President Reagan began regulatory reform with Executive Order 12291, titled simply “Federal Regulation”; President Clinton watered it down with EO 12866; and President Trump beefed it up with EO 13771 (“Reducing Regulation and Controlling Regulatory Costs”) and EO 13777 (“Enforcing the Regulatory Reform Agenda.”) The executive orders required a cost/benefit analysis to assure that the costs of major regulations would be compared with their benefits. But on his first day in office, President Biden revoked those executive orders with his own memorandum titled “Modernizing Regulatory Review.” If you read the memorandum carefully, you’ll see that the word “modernizing” is inapt. Indeed, the memorandum would more accurately be labeled “Replacing Cost/Benefit Analysis with Rock, Paper, Scissors.”

This is from David R. Henderson, “Open Season For New Regulations,” Defining Ideas, February 4, 2021.

Another excerpt:

But even if that weren’t a problem, there are two other major problems. First, notice that the OMB is being put in a position not so much to screen regulations as to propose them. Does this mean the agencies will quit proposing regulations and passively await direction from the OMB? No way. Indeed, the memorandum reads as if President Biden is proposing that OMB be a cheerleader for new regulation. He states that he wants OIRA to “play a more proactive role in partnering with agencies to explore, promote, and undertake regulatory initiatives that are likely to yield significant benefits.” Rah, rah, sis boom bah.

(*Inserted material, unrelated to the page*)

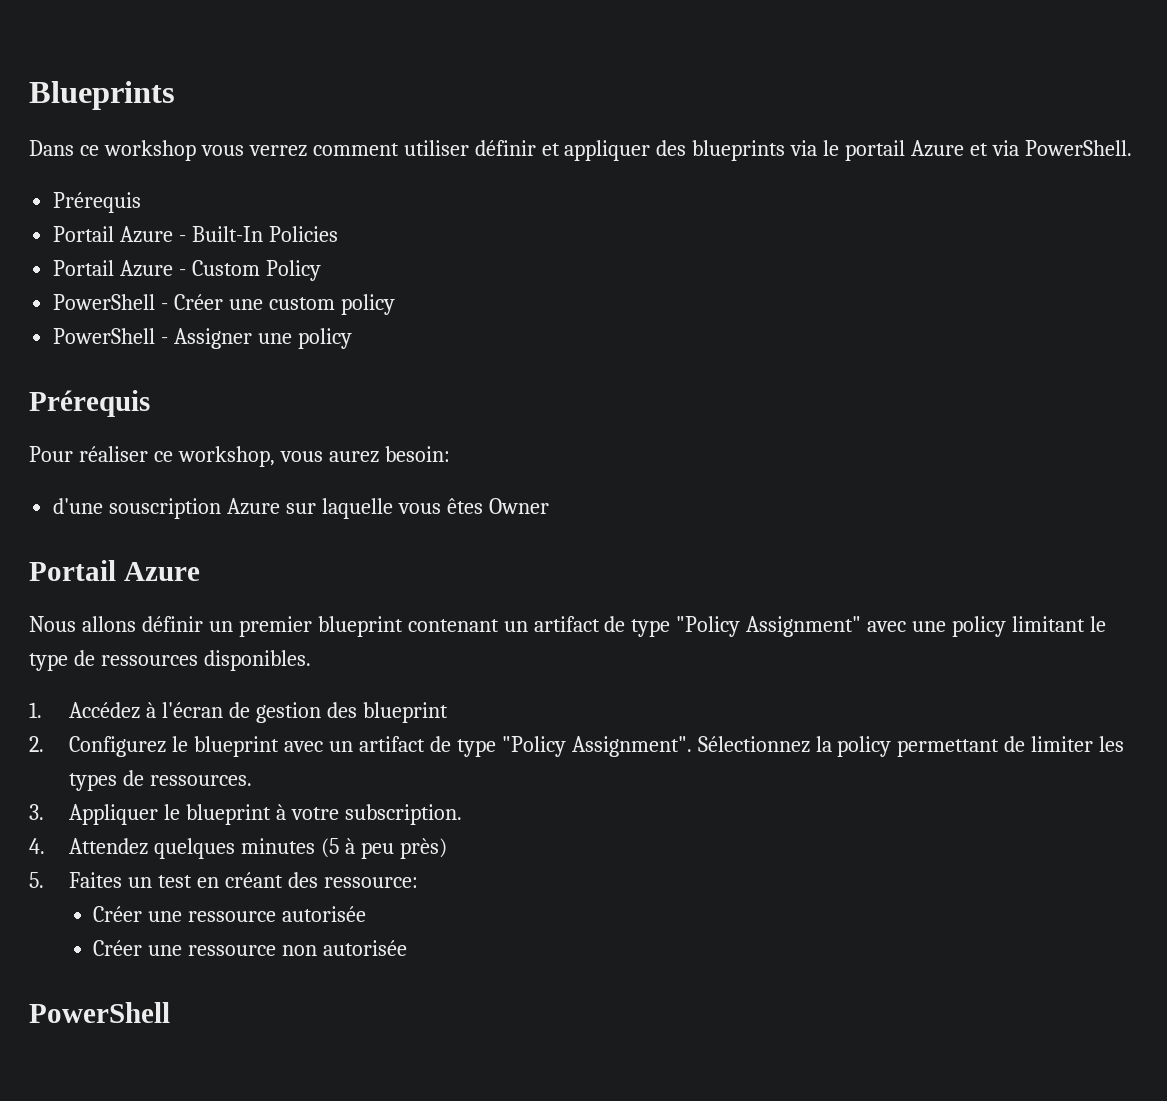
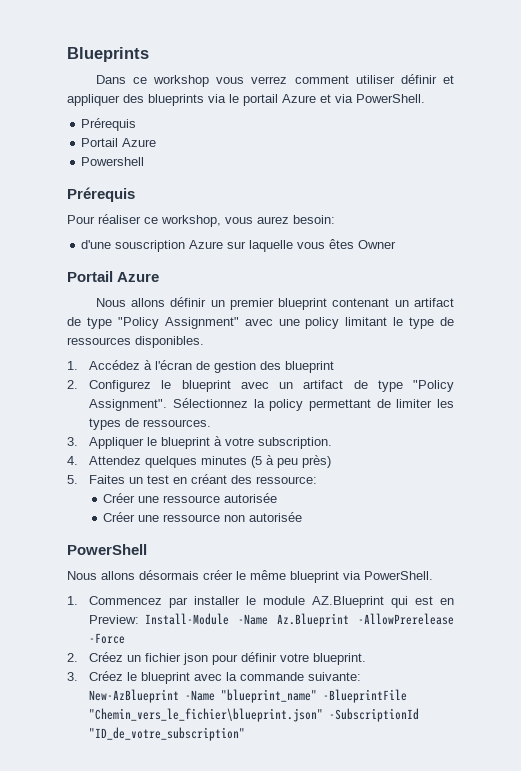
[179,226,338,242] [53,260,321,281] [53,294,395,315] [53,328,352,349] - Built-In Policies // Portail Azure - Custom Policy // PowerShell - Créer une custom policy // PowerShell - Assigner une policy -> [81,157,145,166] // Powershell
(170, 1012) none -> [67,570,433,583] [67,596,455,608] [89,613,454,627] [89,633,126,644] [67,652,367,665] [67,671,362,684] [89,689,408,703] [89,708,420,722] [89,727,246,741] // Nous allons désormais créer le même blueprint via PowerShell. // 1. Commencez par installer le module AZ.Blueprint qui est en Preview: Install-Module -Name Az.Blueprint -AllowPrerelease -Force // 2. Créez un fichier json pour définir votre blueprint. // 3. Créez le blueprint avec la commande suivante: New-AzBlueprint -Name "blueprint_name" -BlueprintFile "Chemin_vers_le_fichier\blueprint.json" -SubscriptionId "ID_de_votre_subscription"

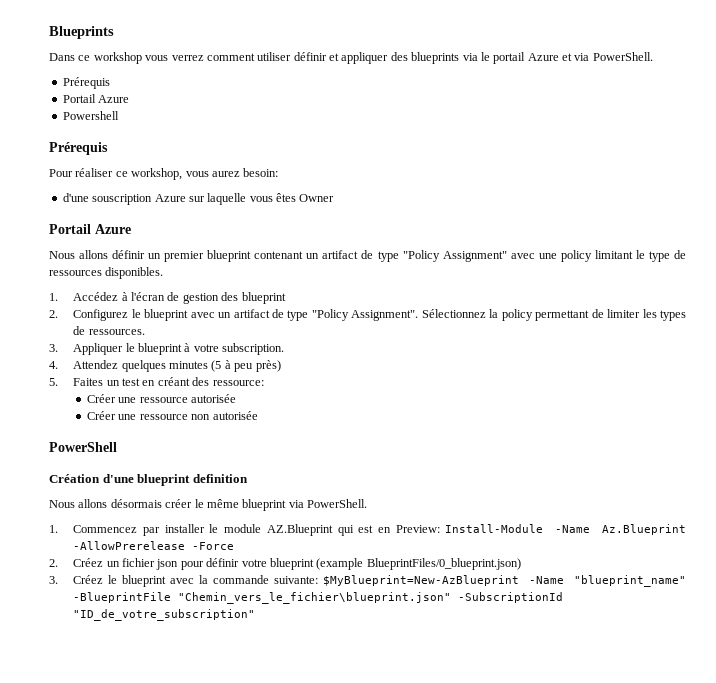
(147, 549) none -> [49,474,248,486] // Création d'une blueprint definition
[313,653,367,665] blueprint. -> [269,558,521,570] blueprint (example BlueprintFiles/0_blueprint.json)
[89,689,180,703] New-AzBlueprint -> [322,575,519,586] $MyBlueprint=New-AzBlueprint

The second major problem is one that anyone with much experience dealing with bureaucracy will probably notice: with so many possible criteria, regulators will have running room to implement regulations they like because those regulations pass some criteria even while they fail others. The regulators might, for example, choose a regulation that promotes public health and safety but at the expense of economic growth. Without cost/benefit analysis as a guide, how will they trade off between these two criteria? Any way they like.

Note also the disappointment I express with Cass Sunstein’s take. He should know better.

Read the whole thing.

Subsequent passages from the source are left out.